Welcome back, as I continue my slow, alphabetical wade through Universal Principles of Design.

According to the principle of consistency, systems are more usable and learnable when similar parts are expressed in similar ways.  Consistency enables people to efficiently transfer knowledge to new contexts, learn new things quickly, and focus attention on the relevant aspects of a task. (page 46)

That’s right: creating report templates is not just busywork, because inconsistency is actually distracting and counterproductive.  When you see a new report, you shouldn’t have to search for the run date, and when you flip the pages of a dashboard or analytical interface, you shouldn’t need to regain your bearings and relearn the layout.  Consistency allows end users to jump right into consuming the data, and this principle applies equally to the likes of reports, dashboards, analytical applications, and even slide decks and your company’s web site.

So pick an approach, given your audience and medium, and stick to it.

  • Replicate your layout on all pages of a report or application, with components aligned and intuitively arranged. Selectors (dropdown boxes, radio buttons) for the same dimensions should be in the same place, the data date should be in the same corner, etc.

By the way, here’s a QlikView enhancement idea to make layout consistency a natural part of building applications: create an option on the Layout tab of an object’s properties that allows you to choose from a series of checkboxes on which sheets an object should appear, rather than just copying it once per tab.  I imagine it would even save 1) memory, because there would be fewer overall components and 2) calc time, because it wouldn’t need to update copies of those components on new tabs when you open them.
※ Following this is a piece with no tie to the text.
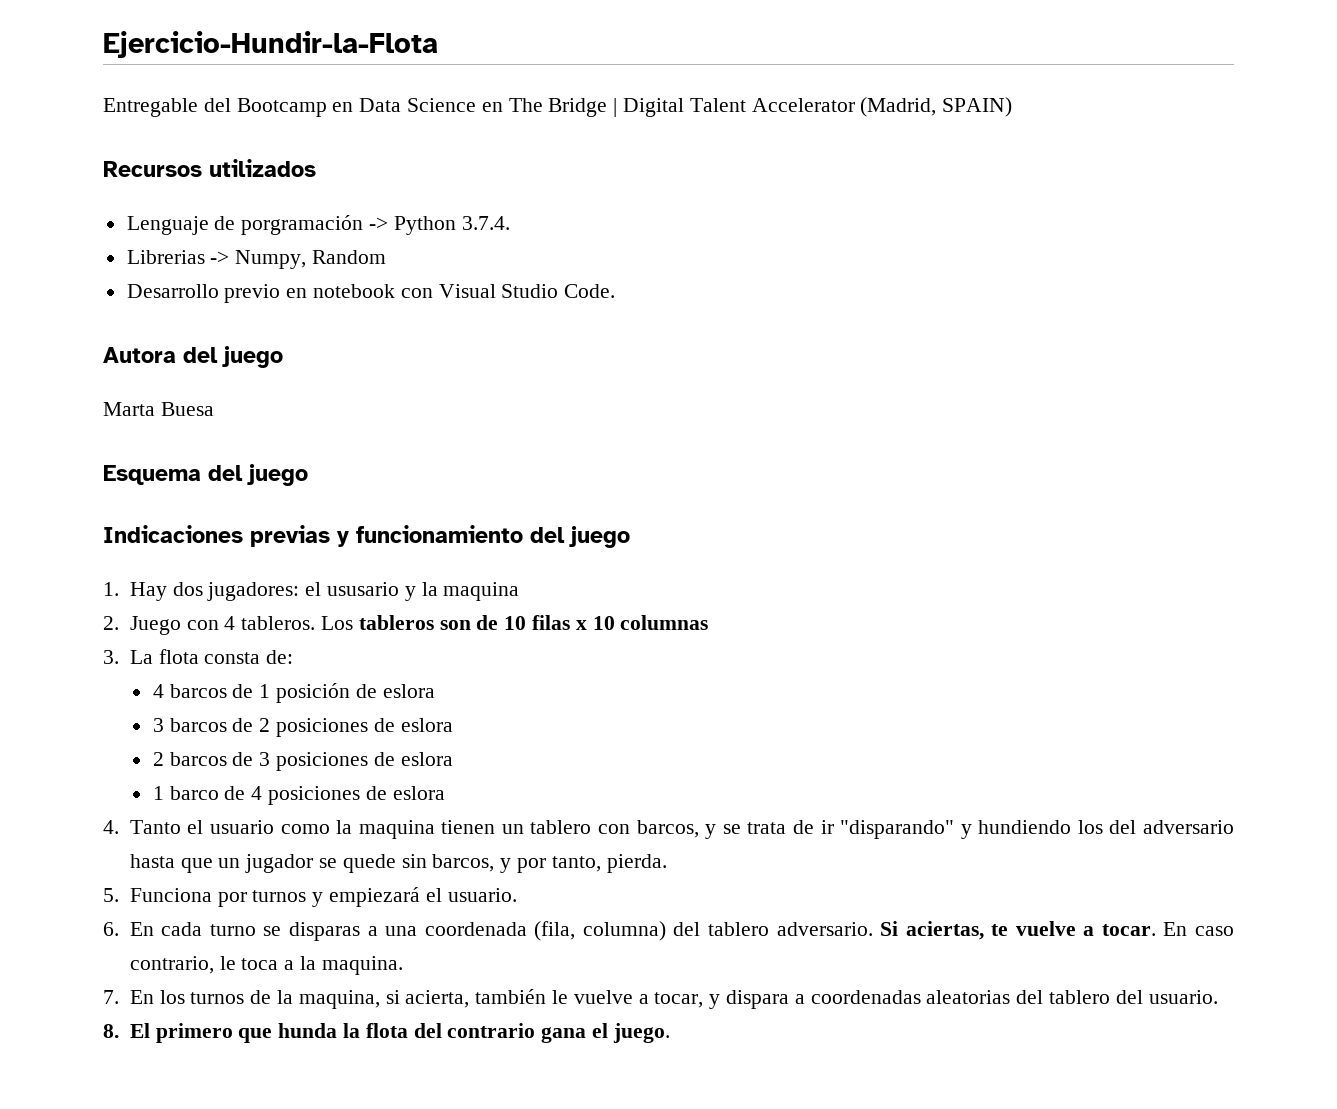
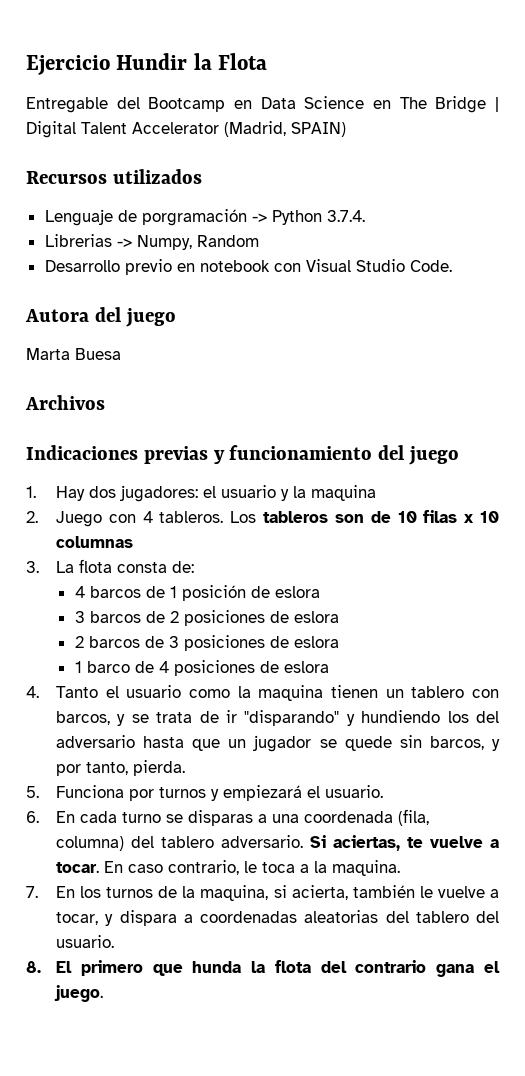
[103,31,438,58] Ejercicio-Hundir-la-Flota -> [26,53,268,75] Ejercicio Hundir la Flota
[103,464,308,486] Esquema del juego -> [25,395,105,410] Archivos
[326,582,399,596] ususario -> [221,485,277,498] usuario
  • Have not just consistency of colors, but consistency of meaning of colors. For instance, darker colors might indicate recency or the degree to which a data point is an outlier.

alerters

That, of course, precludes you from making psychedelic bar charts, where every slice is arbitrarily assigned a color for the sake of variety.  (This example commits more offenses than just that.)
junk-bar-chart
Junk Charts

  • Pick a standard font, colors and sizes. Choose based on readability and the ability to create some emphasize using contrast.  For instance, everything data-related might be black, while everything else, like help text or metadata, might be a lighter color.
  • For charts, pick a standard alignment for titles and a standard place to display the units and granularity. Making a habit of this improves not only consistency, but provides end users with the context necessary for understanding the data correctly.
  • monochrome-bar-chart

  • Apply a standard alignment for tabular data, e.g. left-justified text and right-justified numbers with the same number of decimal places, to facilitate visual comparison.

table

  • Sort orders should be consistent, particularly if several charts or tables are using the same dimensions.
  • Each page should have the same footprint. In a dashboard, the components on all tabs should fit into a space with the same dimensions, e.g. 1024×768, and reports shouldn’t have objects running off of the page.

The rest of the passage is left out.